• _Instructions to follow_: Omitting all pictures, retype the entries below exactly as given.

[Web interface edit records]
==================================================
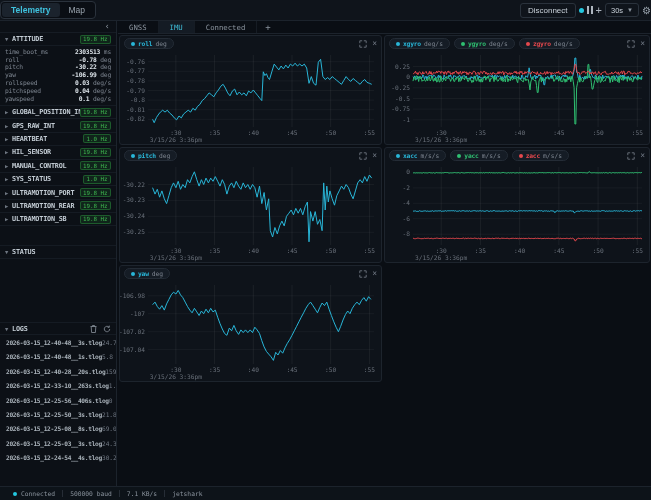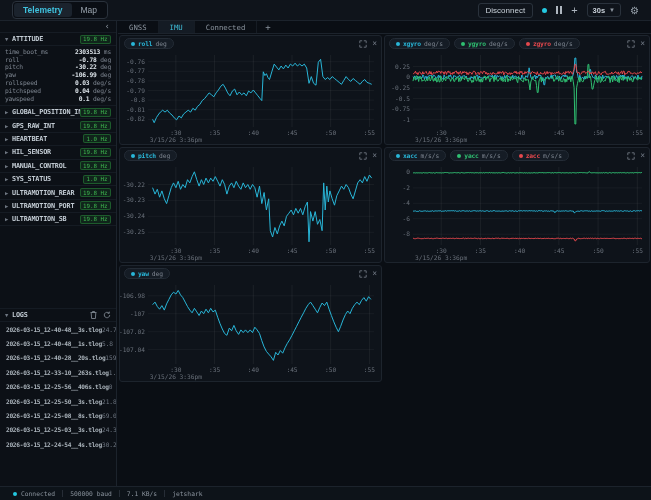--- a/index.html
+++ b/index.html
@@ -8,7 +8,7 @@
 
   
   .topbar { position:absolute; top:0; left:0; right:0; height:21px; background:#0f141b;
-            border-bottom:1px solid #1c232c; display:flex; align-items:center; padding:0 12px;
+            border-bottom:1px solid #1c232c; display:flex; align-items:center; padding:0 0;
             font-family:"Liberation Sans",sans-serif; }
   .seg { display:flex; background:#0a0e14; border:1px solid #2a323c; border-radius:4px; padding:1px; }
   .seg .tab { font-size:8.5px; padding:2px 9px; border-radius:3px; color:#9aa4ae; cursor:pointer; }

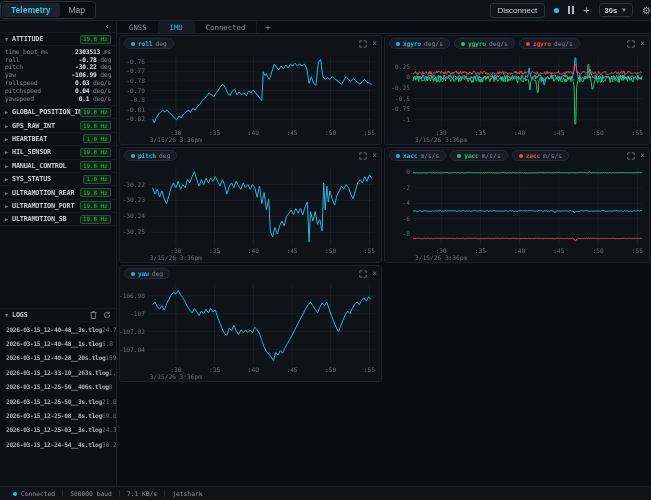--- a/index.html
+++ b/index.html
@@ -14,7 +14,7 @@
   .seg .tab { font-size:8.5px; padding:2px 9px; border-radius:3px; color:#9aa4ae; cursor:pointer; }
   .seg .tab.active { background:#1b232d; color:#3fc1dd; font-weight:bold; }
   .topbar .spacer { flex:1; }
-  .tcontrols { display:flex; align-items:center; gap:9px; }
+  .tcontrols { display:flex; align-items:center; gap:3px; }
   .btn-outline { font-size:8px; color:#c9d1d9; border:1px solid #2a323c; border-radius:3px; padding:2px 7px; background:transparent; cursor:pointer; }
   .live-dot { width:5px; height:5px; border-radius:50%; background:#24c8e0; }
   .pause { display:flex; gap:2px; cursor:pointer; }

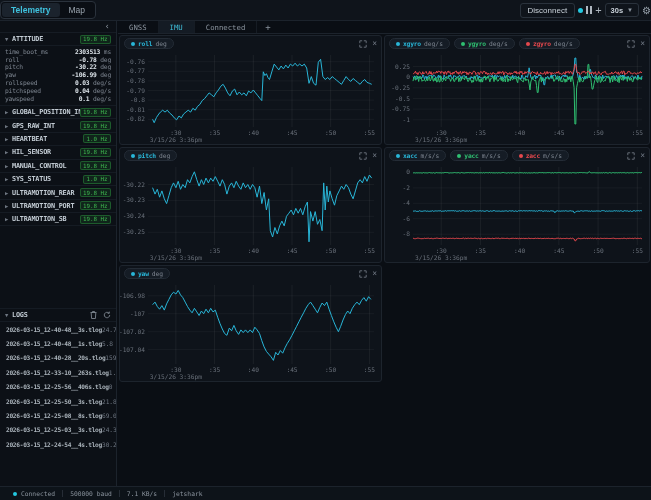--- a/index.html
+++ b/index.html
@@ -21,7 +21,7 @@
   .pause i { display:block; width:2px; height:8px; background:#aeb6bf; }
   .plus { color:#aeb6bf; font-size:11px; line-height:8px; cursor:pointer; }
   .dd { font-size:7.5px; color:#c9d1d9; border:1px solid #2a323c; border-radius:3px; padding:1.5px 5px; display:flex; gap:4px; align-items:center; cursor:pointer; }
-  .dd b { font-weight:bold; }
+  .dd b { font-weight:normal; }
   .dd .chev { font-size:6px; color:#8b949e; }
   .gear { color:#9aa4ae; font-size:10px; cursor:pointer; }
 

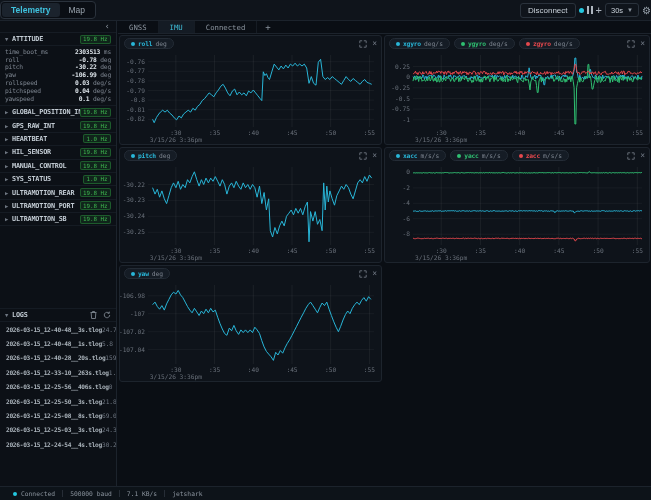--- a/index.html
+++ b/index.html
@@ -176,12 +176,12 @@
   </div>
       <div class="mrow">
     <span class="chev-s">▶</span>
+    <span class="mname">ULTRAMOTION_PORT</span>
+    <span class="badge">19.8 Hz</span>
+  </div>
+      <div class="mrow">
+    <span class="chev-s">▶</span>
     <span class="mname">ULTRAMOTION_REAR</span>
-    <span class="badge">19.8 Hz</span>
-  </div>
-      <div class="mrow">
-    <span class="chev-s">▶</span>
-    <span class="mname">ULTRAMOTION_PORT</span>
     <span class="badge">19.8 Hz</span>
   </div>
       <div class="mrow">

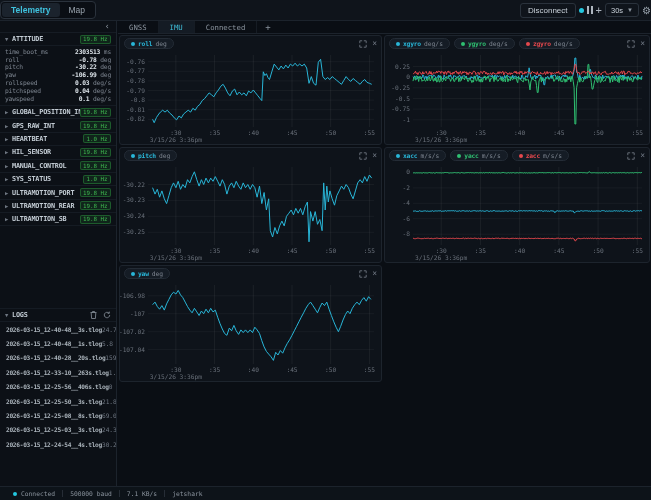--- a/index.html
+++ b/index.html
@@ -191,6 +191,10 @@
   </div>
     </div>
   <div style="flex:none;height:19px;"></div>
+  <div class="sect-head">
+    <span class="chev-s">▼</span>
+    <span class="mname">STATUS</span>
+  </div>
   <div class="status-body"></div>
   <div class="sect-head">
     <span class="chev-s">▼</span>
==================================================
• _Answer box_:
--- a/index.html
+++ b/index.html
@@ -8,7 +8,7 @@
 
   
   .topbar { position:absolute; top:0; left:0; right:0; height:21px; background:#0f141b;
-            border-bottom:1px solid #1c232c; display:flex; align-items:center; padding:0 12px;
+            border-bottom:1px solid #1c232c; display:flex; align-items:center; padding:0 0;
             font-family:"Liberation Sans",sans-serif; }
   .seg { display:flex; background:#0a0e14; border:1px solid #2a323c; border-radius:4px; padding:1px; }
   .seg .tab { font-size:8.5px; padding:2px 9px; border-radius:3px; color:#9aa4ae; cursor:pointer; }

--- a/index.html
+++ b/index.html
@@ -14,7 +14,7 @@
   .seg .tab { font-size:8.5px; padding:2px 9px; border-radius:3px; color:#9aa4ae; cursor:pointer; }
   .seg .tab.active { background:#1b232d; color:#3fc1dd; font-weight:bold; }
   .topbar .spacer { flex:1; }
-  .tcontrols { display:flex; align-items:center; gap:9px; }
+  .tcontrols { display:flex; align-items:center; gap:3px; }
   .btn-outline { font-size:8px; color:#c9d1d9; border:1px solid #2a323c; border-radius:3px; padding:2px 7px; background:transparent; cursor:pointer; }
   .live-dot { width:5px; height:5px; border-radius:50%; background:#24c8e0; }
   .pause { display:flex; gap:2px; cursor:pointer; }

--- a/index.html
+++ b/index.html
@@ -21,7 +21,7 @@
   .pause i { display:block; width:2px; height:8px; background:#aeb6bf; }
   .plus { color:#aeb6bf; font-size:11px; line-height:8px; cursor:pointer; }
   .dd { font-size:7.5px; color:#c9d1d9; border:1px solid #2a323c; border-radius:3px; padding:1.5px 5px; display:flex; gap:4px; align-items:center; cursor:pointer; }
-  .dd b { font-weight:bold; }
+  .dd b { font-weight:normal; }
   .dd .chev { font-size:6px; color:#8b949e; }
   .gear { color:#9aa4ae; font-size:10px; cursor:pointer; }
 

--- a/index.html
+++ b/index.html
@@ -176,12 +176,12 @@
   </div>
       <div class="mrow">
     <span class="chev-s">▶</span>
+    <span class="mname">ULTRAMOTION_PORT</span>
+    <span class="badge">19.8 Hz</span>
+  </div>
+      <div class="mrow">
+    <span class="chev-s">▶</span>
     <span class="mname">ULTRAMOTION_REAR</span>
-    <span class="badge">19.8 Hz</span>
-  </div>
-      <div class="mrow">
-    <span class="chev-s">▶</span>
-    <span class="mname">ULTRAMOTION_PORT</span>
     <span class="badge">19.8 Hz</span>
   </div>
       <div class="mrow">

--- a/index.html
+++ b/index.html
@@ -191,6 +191,10 @@
   </div>
     </div>
   <div style="flex:none;height:19px;"></div>
+  <div class="sect-head">
+    <span class="chev-s">▼</span>
+    <span class="mname">STATUS</span>
+  </div>
   <div class="status-body"></div>
   <div class="sect-head">
     <span class="chev-s">▼</span>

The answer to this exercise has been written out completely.